# What is expected
Would you please reproduce all the entries exactly, leaving the pictures out?

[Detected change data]
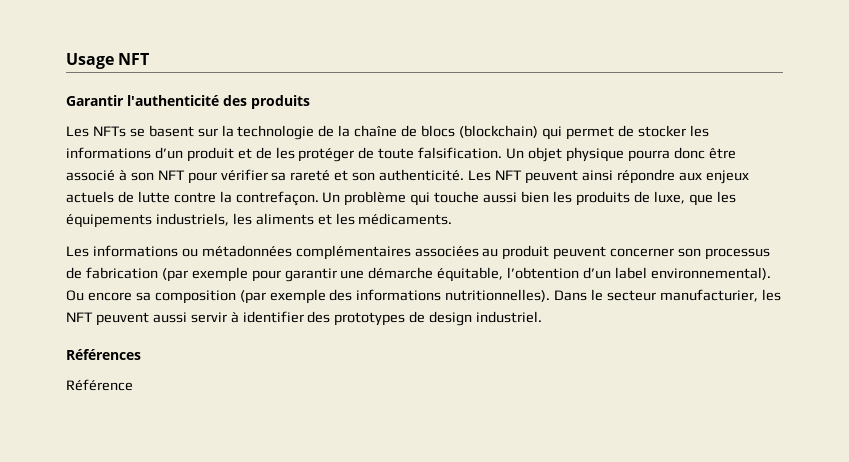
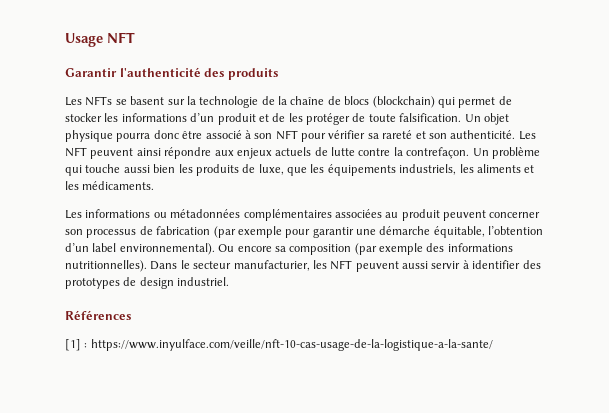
- Référence
+ [1] : https://www.inyulface.com/veille/nft-10-cas-usage-de-la-logistique-a-la-sante/

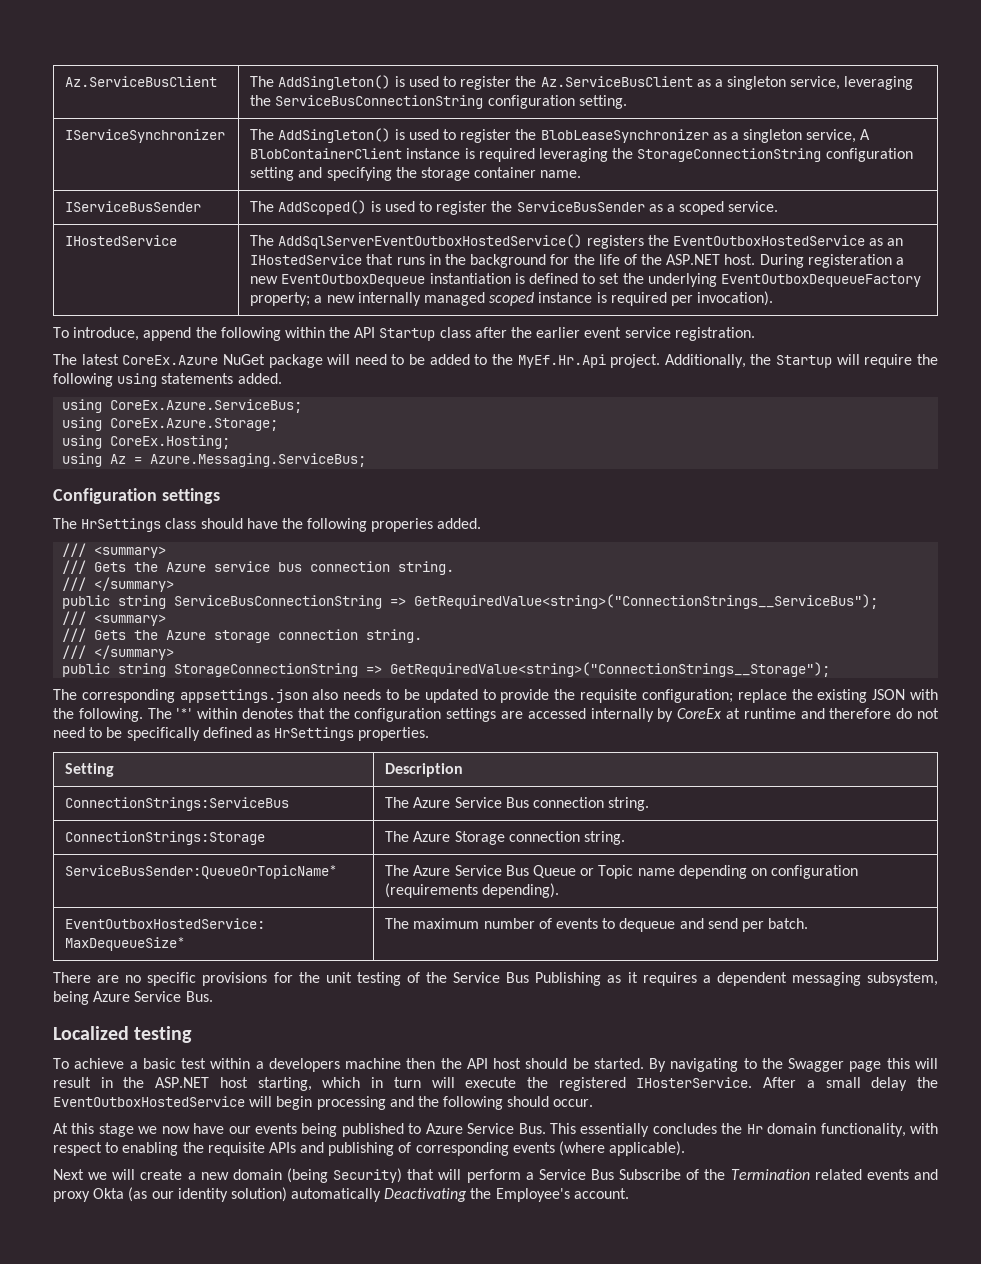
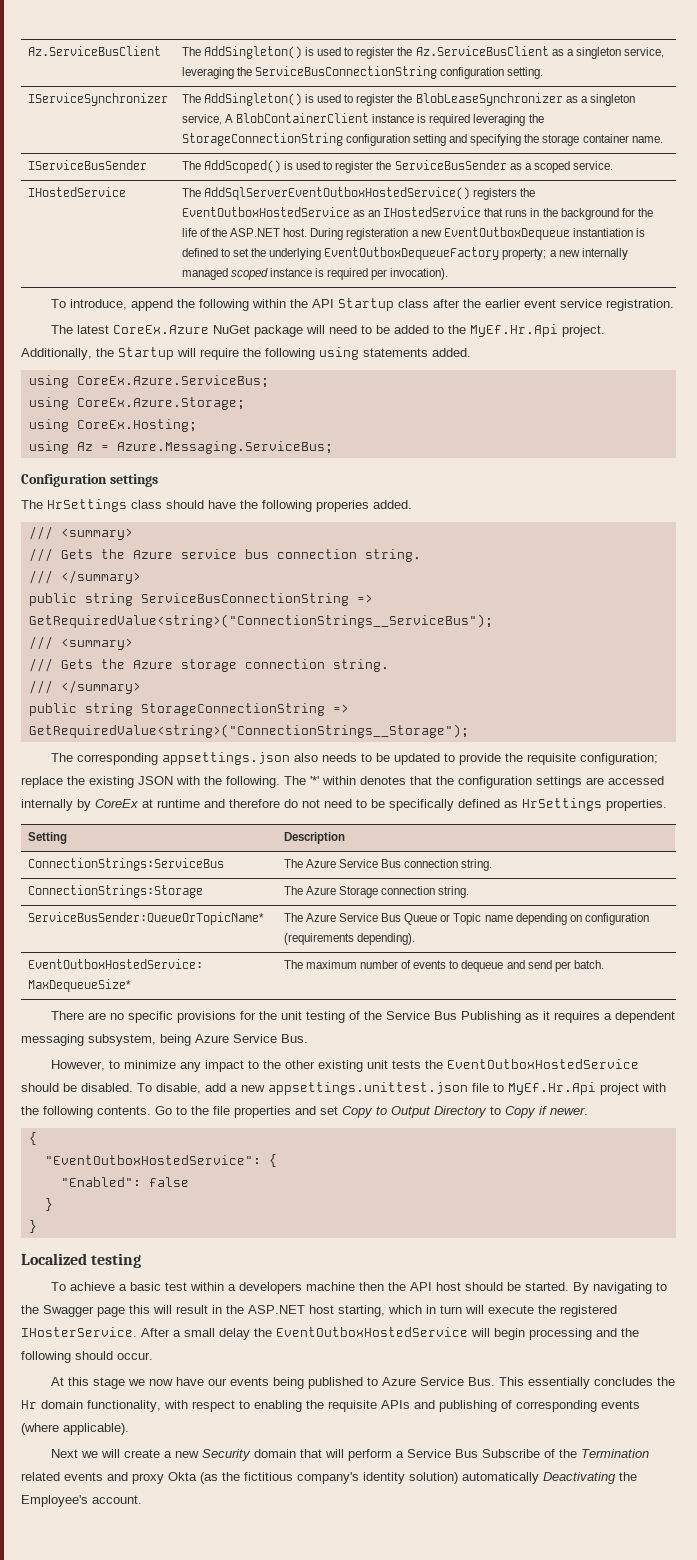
+ However, to minimize any impact to the other existing unit tests the EventOutboxHostedService should be disabled. To disable, add a new appsettings.unittest.json file to MyEf.Hr.Api project with the following contents. Go to the file properties and set Copy to Output Directory to Copy if newer.
+ {
+ "EventOutboxHostedService": {
+ "Enabled": false
+ }
+ }
- Next we will create a new domain (being Security) that will perform a Service Bus Subscribe of the Termination related events and proxy Okta (as our identity solution) automatically Deactivating the Employee's account.
+ Next we will create a new Security domain that will perform a Service Bus Subscribe of the Termination related events and proxy Okta (as the fictitious company's identity solution) automatically Deactivating the Employee's account.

# Solution for this task
- Référence
+ [1] : https://www.inyulface.com/veille/nft-10-cas-usage-de-la-logistique-a-la-sante/

+ However, to minimize any impact to the other existing unit tests the EventOutboxHostedService should be disabled. To disable, add a new appsettings.unittest.json file to MyEf.Hr.Api project with the following contents. Go to the file properties and set Copy to Output Directory to Copy if newer.
+ {
+ "EventOutboxHostedService": {
+ "Enabled": false
+ }
+ }
- Next we will create a new domain (being Security) that will perform a Service Bus Subscribe of the Termination related events and proxy Okta (as our identity solution) automatically Deactivating the Employee's account.
+ Next we will create a new Security domain that will perform a Service Bus Subscribe of the Termination related events and proxy Okta (as the fictitious company's identity solution) automatically Deactivating the Employee's account.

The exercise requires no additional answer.